The second half of 2015 was difficult for capital markets. The start of 2016 has not been any easier as the milder-but longer-than-average global and U.S. business cycle expansions are being attacked from all sides. First, fears of an economic "hard landing" in China are cascading into worries about global growth. Second, declining commodity prices — especially oil — have the potential to depress earnings growth (the ultimate driver of equity prices in the long run) in the U.S. and create a financial credit contagion in the bond market (20% of junk bonds are exposed to commodity end-markets (1)). Finally, all of this comes at a particularly sensitive time as the Fed pivots to increasing the short-term interest rate (first increase in almost 10 years). The move ends months (years really) of suspense and expectation by investors the world over of when the Fed was going to raise rates, only to shift the nervous debate to what the ultimate impact on the economy is going to be.
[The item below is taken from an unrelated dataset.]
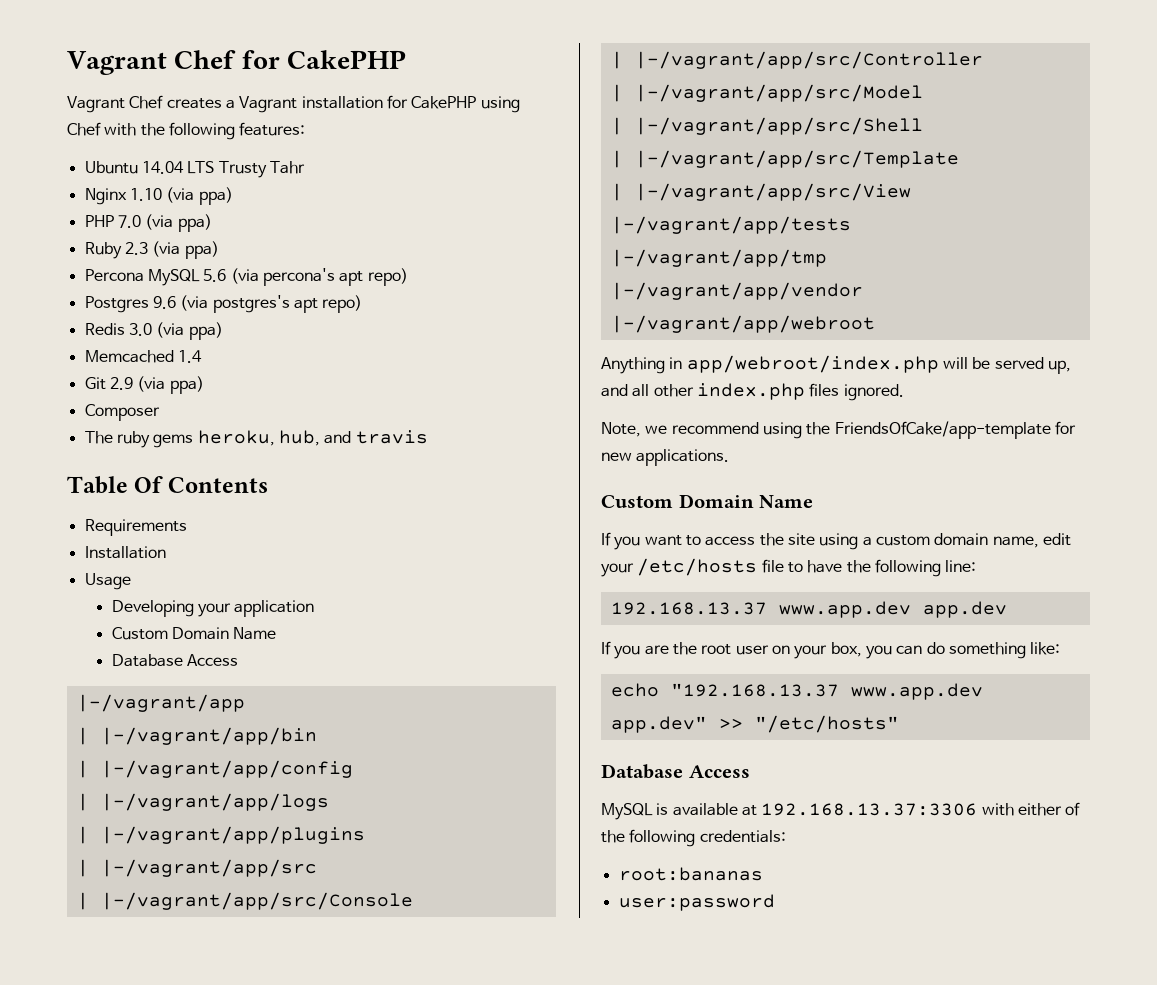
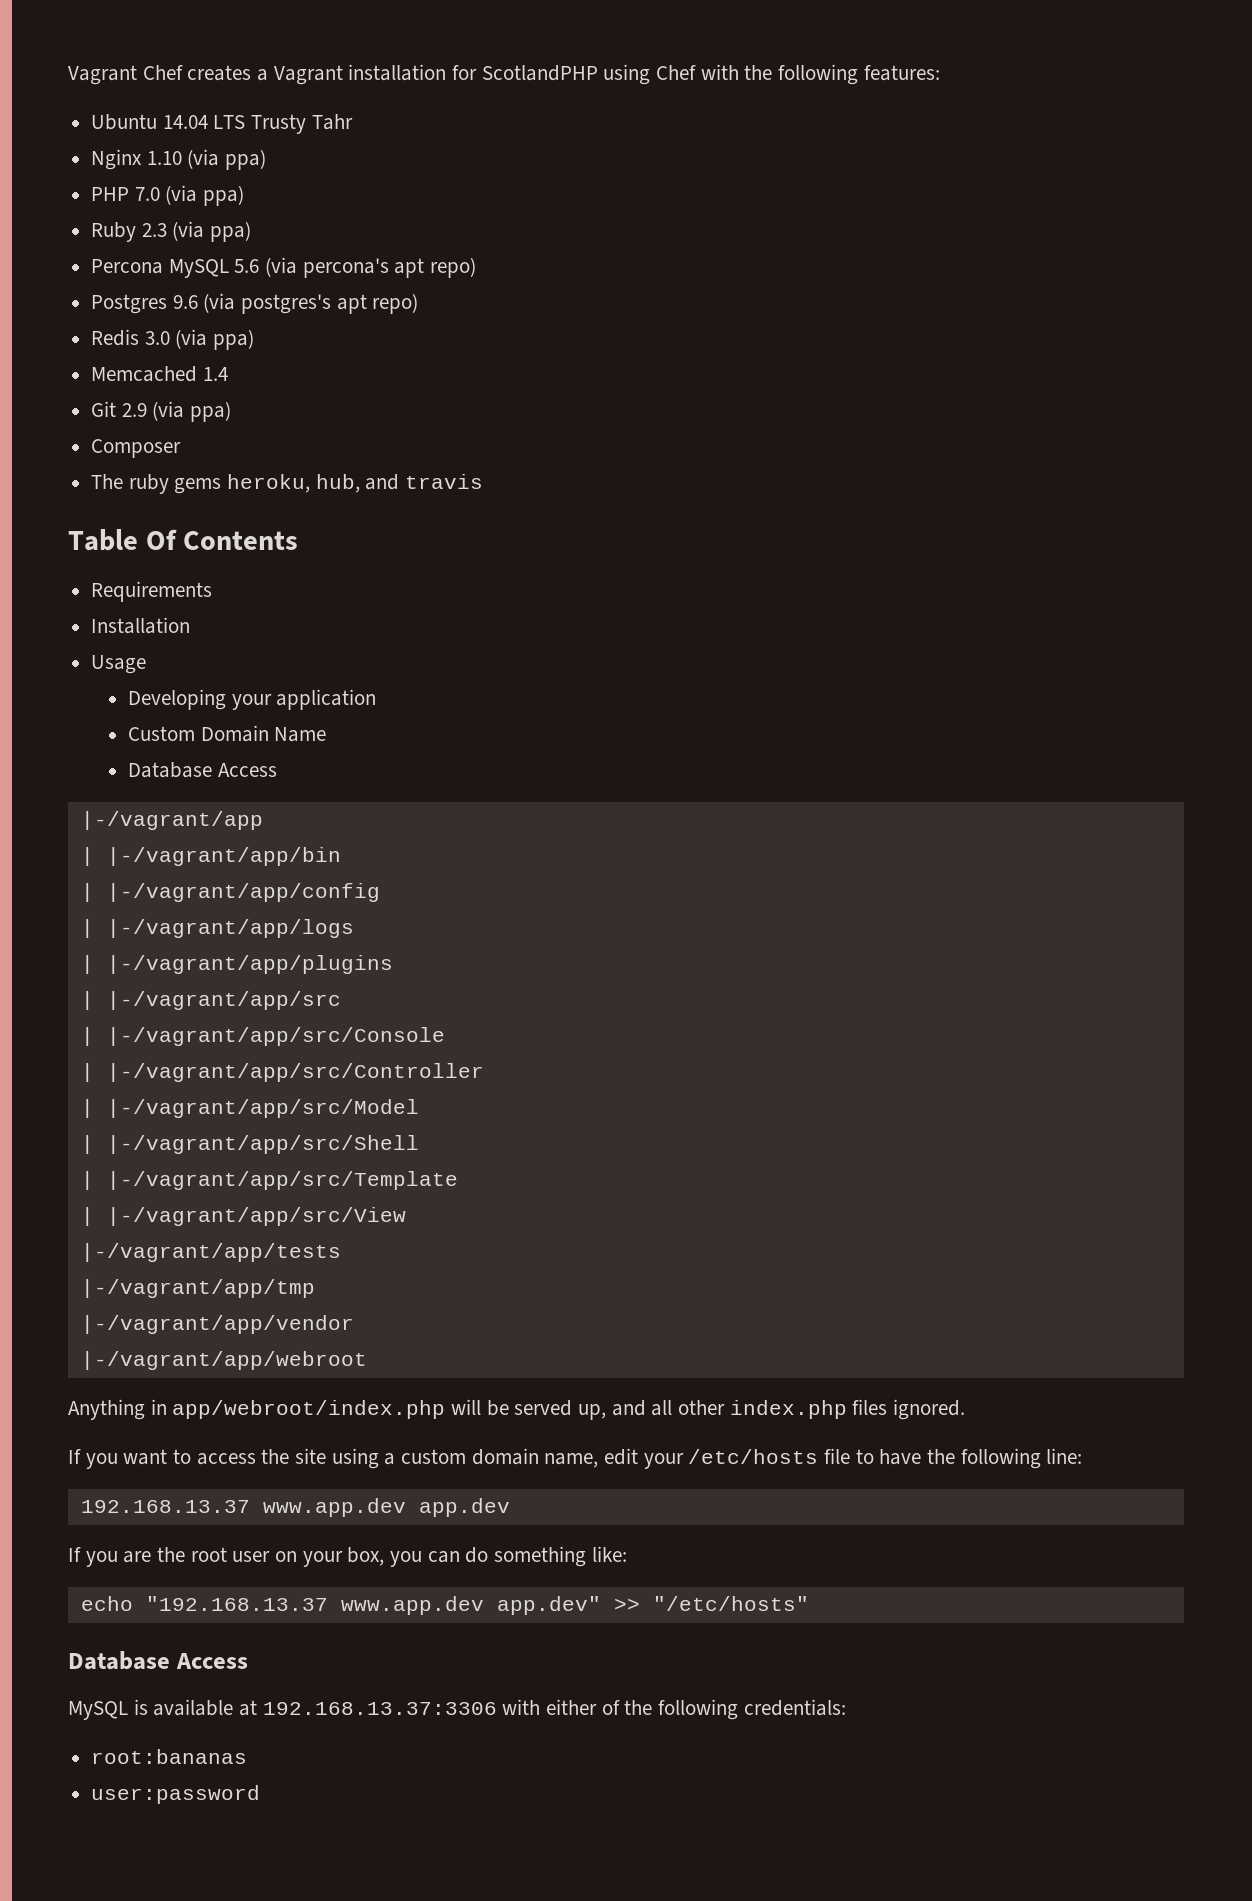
[67,50,407,75] [67,95,164,113] Vagrant Chef for CakePHP // Vagrant Chef -> [68,65,183,85] Vagrant Chef
[411,96,477,109] CakePHP -> [481,65,598,81] ScotlandPHP
[601,421,1076,439] [601,449,730,466] [601,494,814,508] // Note, we recommend using the FriendsOfCake/app-template for new applications. // Custom Domain Name -> (966, 1409) none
The events of the past eight weeks — namely the big global equity market sell-off — has raised the risk that financial market volatility could feed back into the real global economy and become a self-fulfilling prophecy. To be sure, the magnitude of the sell-off appears exaggerated relative to the current set of global macroeconomic fundamentals we monitor. Our comments to you last quarter remain valid:

We are more cautious about the global economy than we have been in several years. While we believe fears of a global recession are overblown, growth is likely to remain mediocre in 2016 with some risk to the downside. Meanwhile, global assets are generally fairly priced even after the sell-off in the third quarter with few new pockets of opportunity.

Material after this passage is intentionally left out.